Canada

Montreal snowbirds head to Florida for COVID-19 vaccine

As condo owners at a popular retirement complex, they discovered they were eligible to receive the vaccine, which was being administered at the resort over eight days this month.

Many Montreal snowbirds who were loath to winter in Florida during the pandemic had an abrupt change of heart recently after receiving an offer too good to pass up.

As condo owners at a popular retirement complex in Broward County, they discovered they were eligible to receive the COVID-19 vaccine, which was being administered at the resort over eight days, starting Jan. 5.

The surprising news arrived on New Year’s Day in an email from the management firm that runs the large resort, where thousands of Quebecers reside each winter.

Canadian snowbirds who own or rent property at the retirement complex are eligible if they’re over 65. The email included a link that allowed Quebecers to choose a date for the first of two vaccinations.

“About 10 to 12 couples who were not intending to come down ended up coming for the vaccine,” a Montreal snowbird said in a phone interview from Florida. “They’re happy to be here. They feel lucky.”

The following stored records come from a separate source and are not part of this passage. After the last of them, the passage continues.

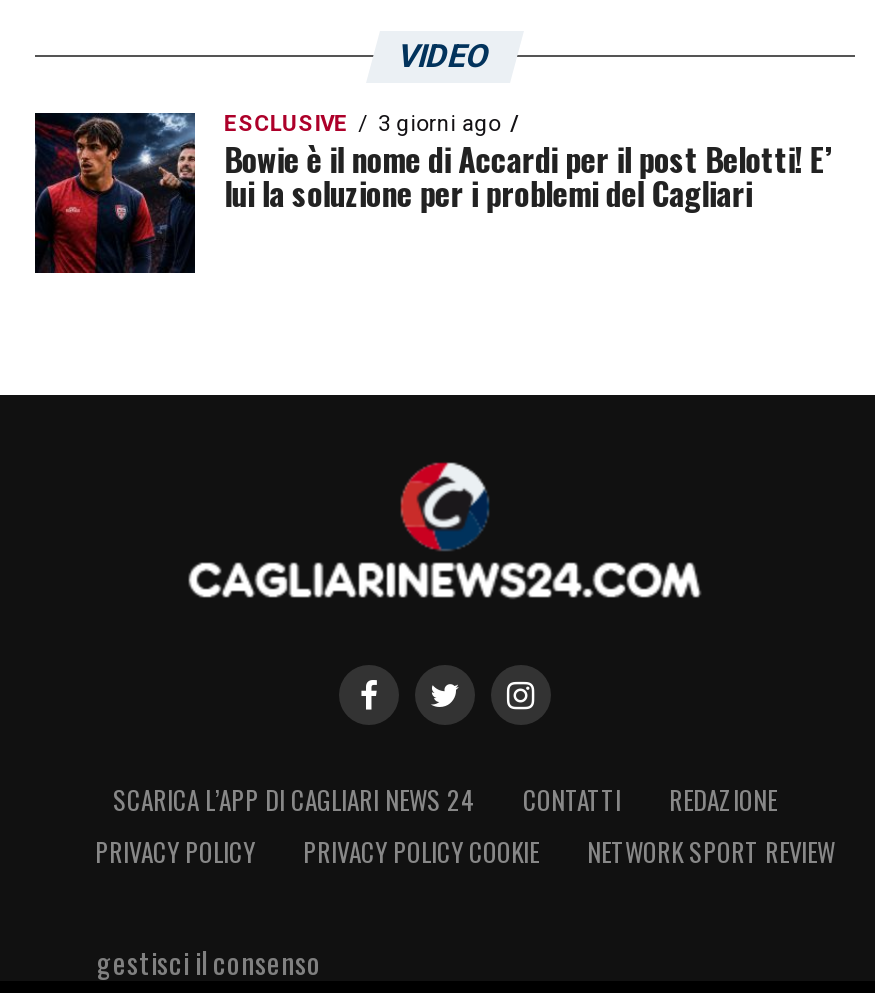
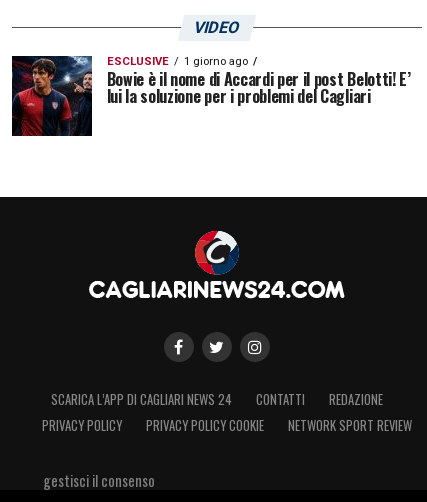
- ESCLUSIVE 3 giorni ago
+ ESCLUSIVE 1 giorno ago
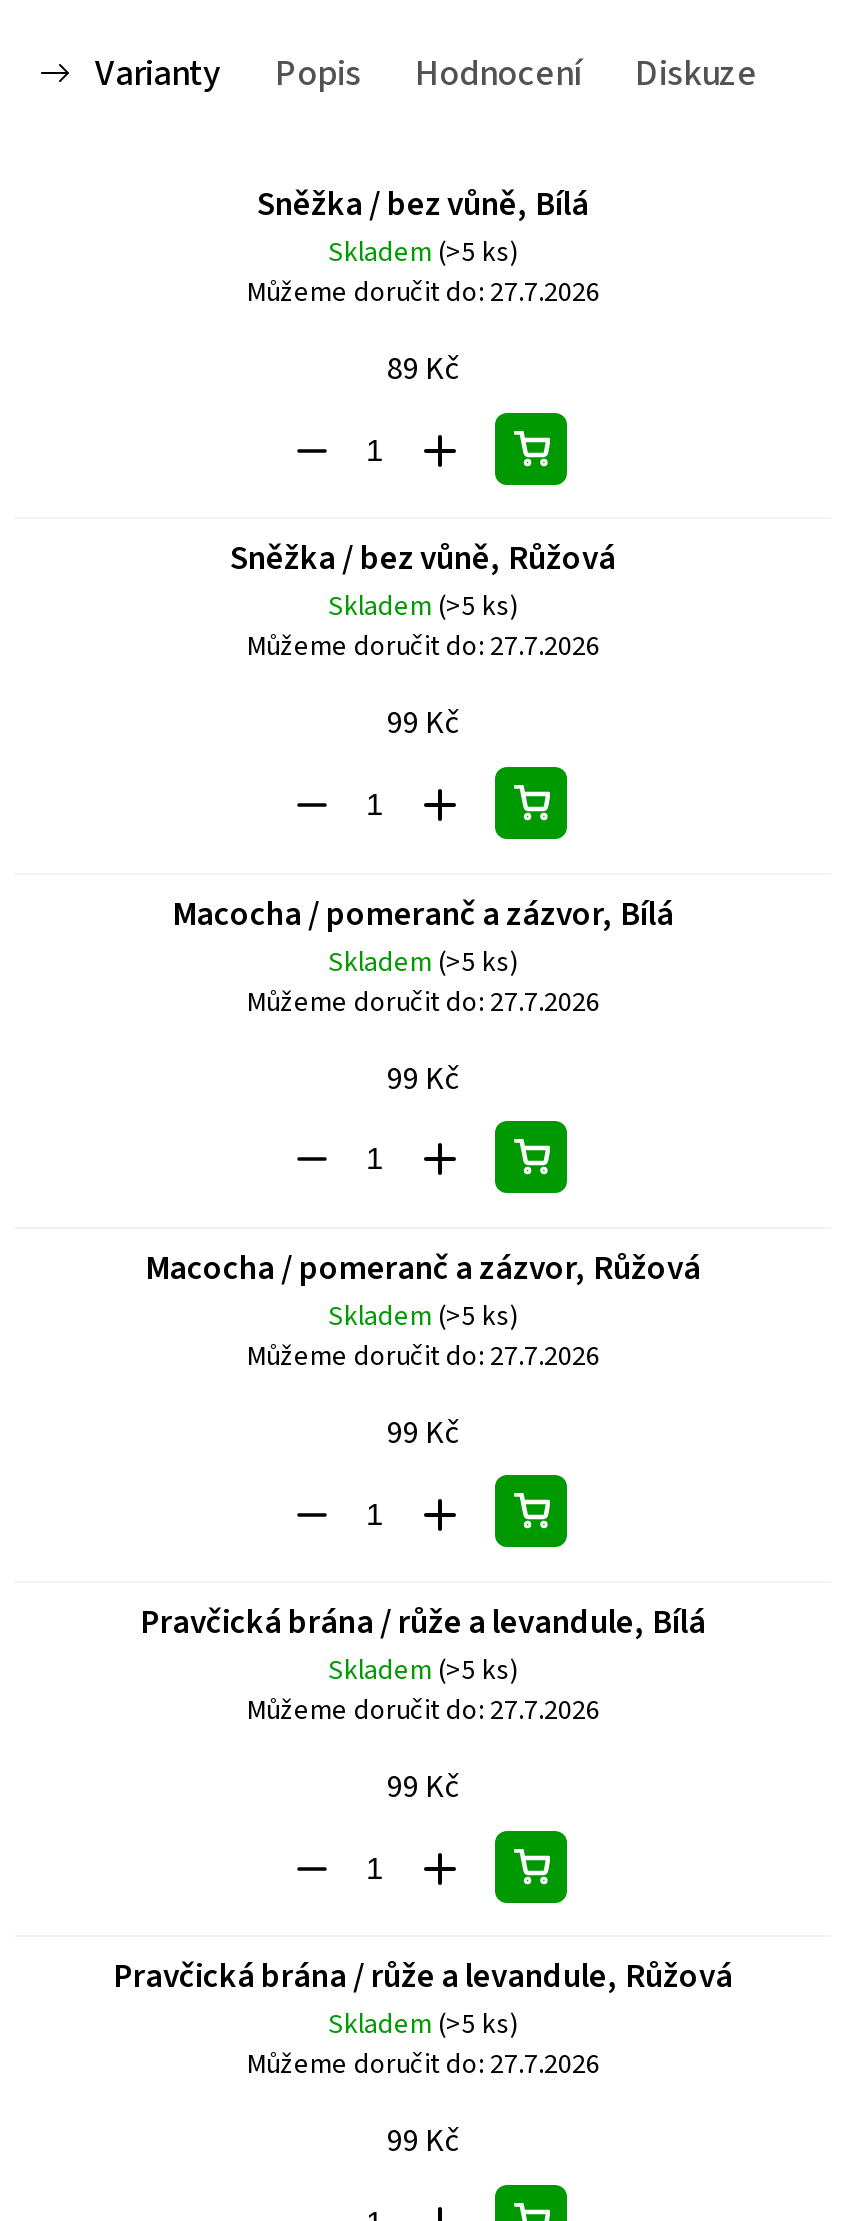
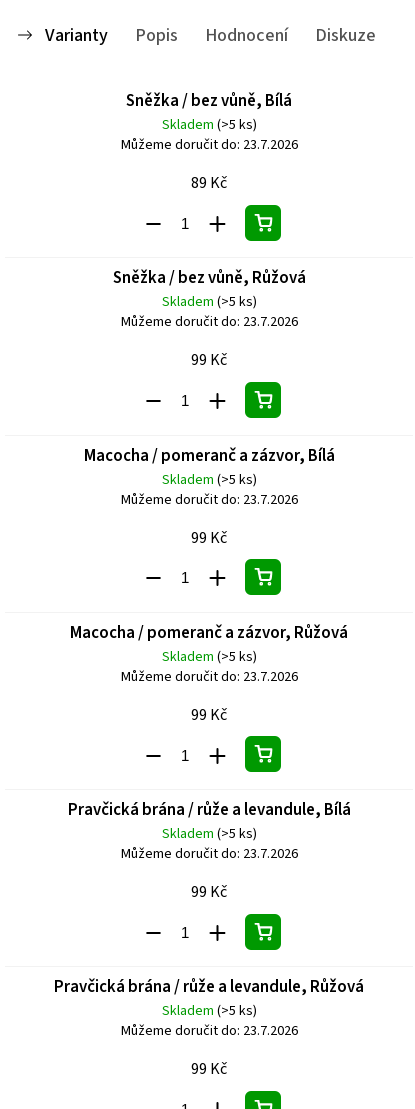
- Můžeme doručit do: 27.7.2026
+ Můžeme doručit do: 23.7.2026

- Můžeme doručit do: 27.7.2026
+ Můžeme doručit do: 23.7.2026

- Můžeme doručit do: 27.7.2026
+ Můžeme doručit do: 23.7.2026

- Můžeme doručit do: 27.7.2026
+ Můžeme doručit do: 23.7.2026

- Můžeme doručit do: 27.7.2026
+ Můžeme doručit do: 23.7.2026

- Můžeme doručit do: 27.7.2026
+ Můžeme doručit do: 23.7.2026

Other winter-weary snowbirds, who had decided to fly south in late January, moved up their departure date so they could avail themselves of the offer.

A Montreal snowbird in his 80s is scheduled to get the second dose of the Pfizer-BioNTech vaccine on Tuesday. That’s months ahead of tens of thousands of Quebecers over 80 who live at home.

Vaccinations for that group are scheduled to begin the week of Feb. 15. Seniors will be able to book an appointment by phone or by using the website Clic Santé.

But seniors will likely have to wait between 42 and 90 days for a second jab, because the province is delaying the followup dose so it can inoculate as many seniors as possible, as quickly as possible.

Thousands of snowbirds stayed home this winter because they were worried they might not receive adequate care in crowded Florida hospitals if they were injured or became ill.

“We were leery, and we thought friends who went down in the fall were very brave,” said one woman, who didn’t want her name published.

She and her husband had been adamant that they would only return to Florida after they had been vaccinated in Quebec. They never imagined they would be able to be inoculated down south.

They decided to travel after a friend — a front-line health-care worker in a CHSLD — called on New Year’s Day to say her second shot was being delayed.

The snowbird, whose husband is in his 80s, feared it could be months before he received both doses in Quebec. “We have been following the research, and it says the second dose (of the Pfizer-BioNTech) vaccine should be 21 days after the first,” she said.

Several physicians in her family advised them to make the trip. “They said to go down there because you will be protected.”

The couple booked their first vaccine appointment for Jan. 12 — the last day it was available at the condo complex — and made plans to have their vehicle transported to Florida. They paid $1,700 for door-to-door service.

“I emptied my pantry because I’m not used to online shopping,” the woman said. “The car carrier said food could go in the back seat, but not higher than the window.”

Three days following their arrival, they received the first dose of the Pfizer-BioNTech vaccine after lining up for only 15 minutes.

Florida Gov. Ron DeSantis confirmed Tuesday that snowbirds who own or rent property are eligible for the vaccine.

About 70 per cent of Quebec’s 250,000 snowbirds have remained home this winter because of the pandemic, according to CAA-Quebec.

All international travellers must quarantine for 14 days once they return to Canada. Quebec Premier François Legault has asked the federal government to stop all non-essential flights down south.

Many of the Montreal snowbirds who flew to Florida to be vaccinated plan to stay for several months.

“Life here is a lot easier than in Montreal,” one said. “You can order online from many grocery stores and they deliver in less than two hours.”

On Thursday, five or six recently vaccinated Montreal couples enjoyed a sunny day at the beach, while remaining several feet apart. “It was 75 degrees, the sun was shining and it was glorious,” one woman said.

Like many Quebecers, she said, she had become lethargic after so many months at home. “We are golfers, bikers and walkers,” she said. “We were really vegetating in Montreal.”

The snowbirds say they’re planning to quarantine for two weeks upon their return home.

“We feel extremely fortunate that we have our health and we are able to do this,” the woman added. “We made the right decision.”